With the increasing prevalence and advancement of AI, one topic that inevitably surfaces is job security. In the last few months, businesses and individuals have become increasingly concerned about the future of AI in various industries. For example, the recent Writers Guild of America and Screen Actors Guild strikes partially focused on protecting artists from losing jobs to AI.

Zhang agrees that people are right to be worried, as we will most likely start seeing AI replace some jobs.

However, he also stresses: “It’s not like something that hasn’t happened before. Whenever we had a new generation of technology, there were always concerns about jobs being lost or replaced, but it turned out that there are always new jobs that will arise from somewhere else.”

Zhang says he expects that this pattern will continue with the advancement of AI. With this shift in the job market, students—and more importantly, their curriculum—is going to have to adapt.

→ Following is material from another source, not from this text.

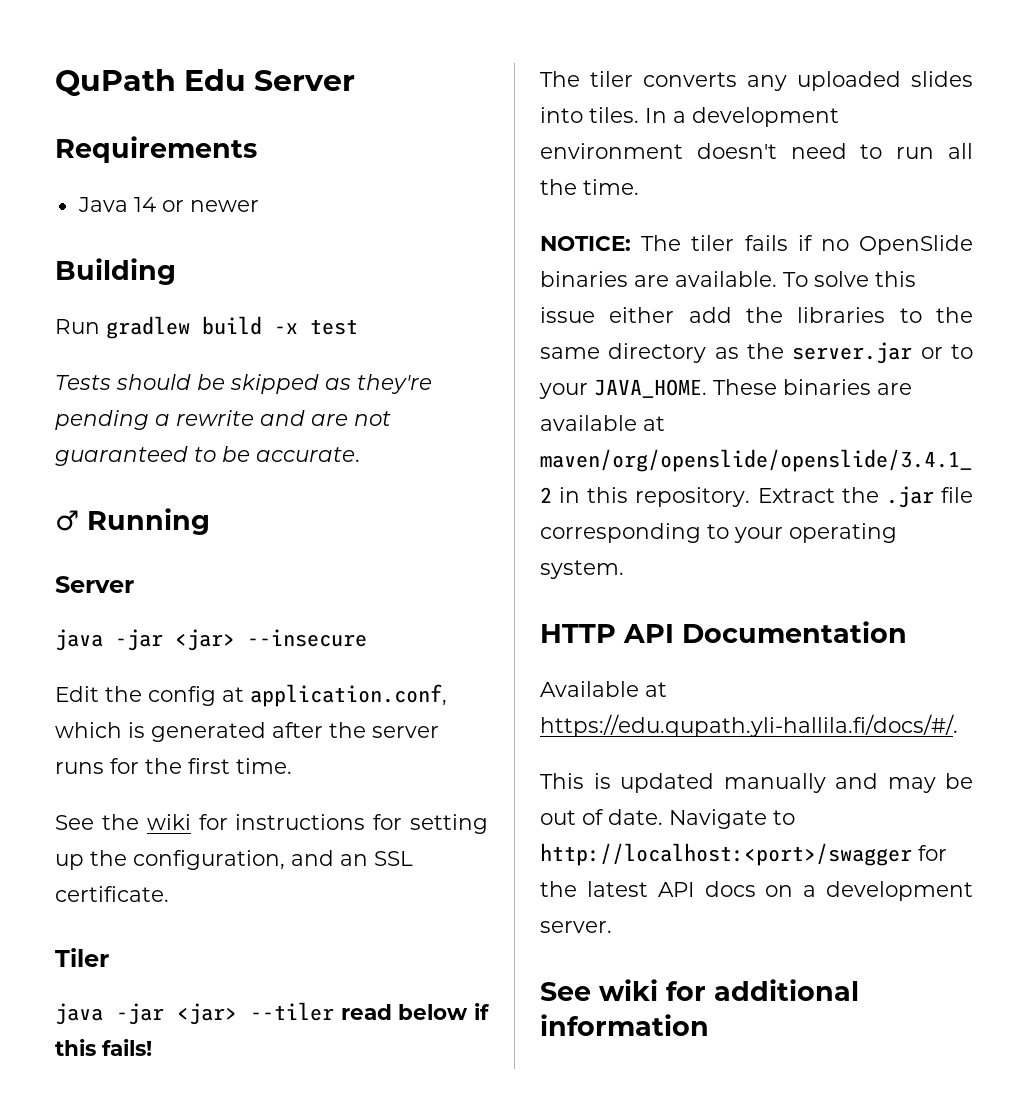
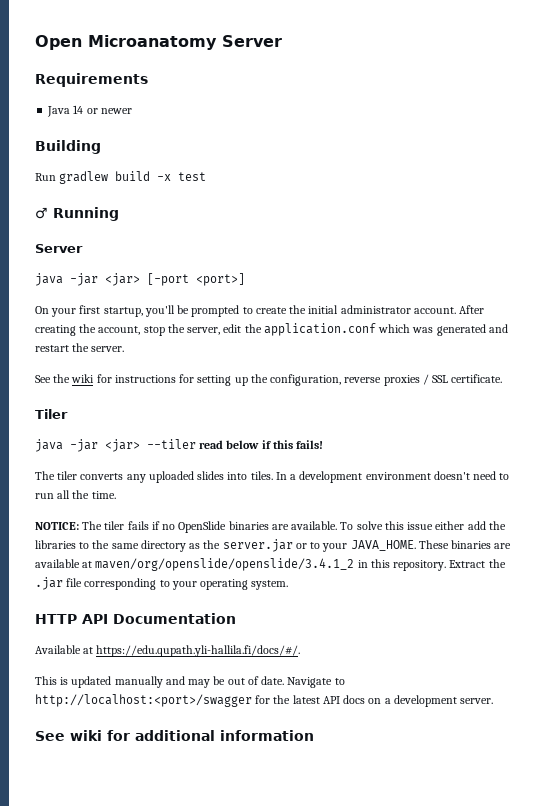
[55,69,247,96] QuPath Edu -> [35,35,217,50] Open Microanatomy
[55,374,432,394] [55,410,391,430] [55,446,360,466] // Tests should be skipped as they're pending a rewrite and are not guaranteed to be accurate. -> (207, 176) none
[247,629,367,647] [55,684,447,707] [55,722,439,742] [55,758,292,774] --insecure // Edit the config at application.conf, which is generated after the server runs for the first time. -> [147,273,245,286] [35,305,485,317] [35,323,508,336] [35,343,125,352] [-port <port>] // On your first startup, you'll be prompted to create the initial administrator account. After creating the account, stop the server, edit the application.conf which was generated and restart the server.
[291,850,368,866] and an -> [344,374,429,386] reverse proxies /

“Previously, when we talked about literacy, we were talking about the reading, writing, math kinds of literacy,” says Zhang. “Then, you needed some type of IT literacy. Now we’re talking about AI. You need some type of AI literacy.”

While most people do not need to learn how AI works inside and out, Zhang notes, many would benefit from learning how to communicate both with and about AI to keep up with the ever-changing world.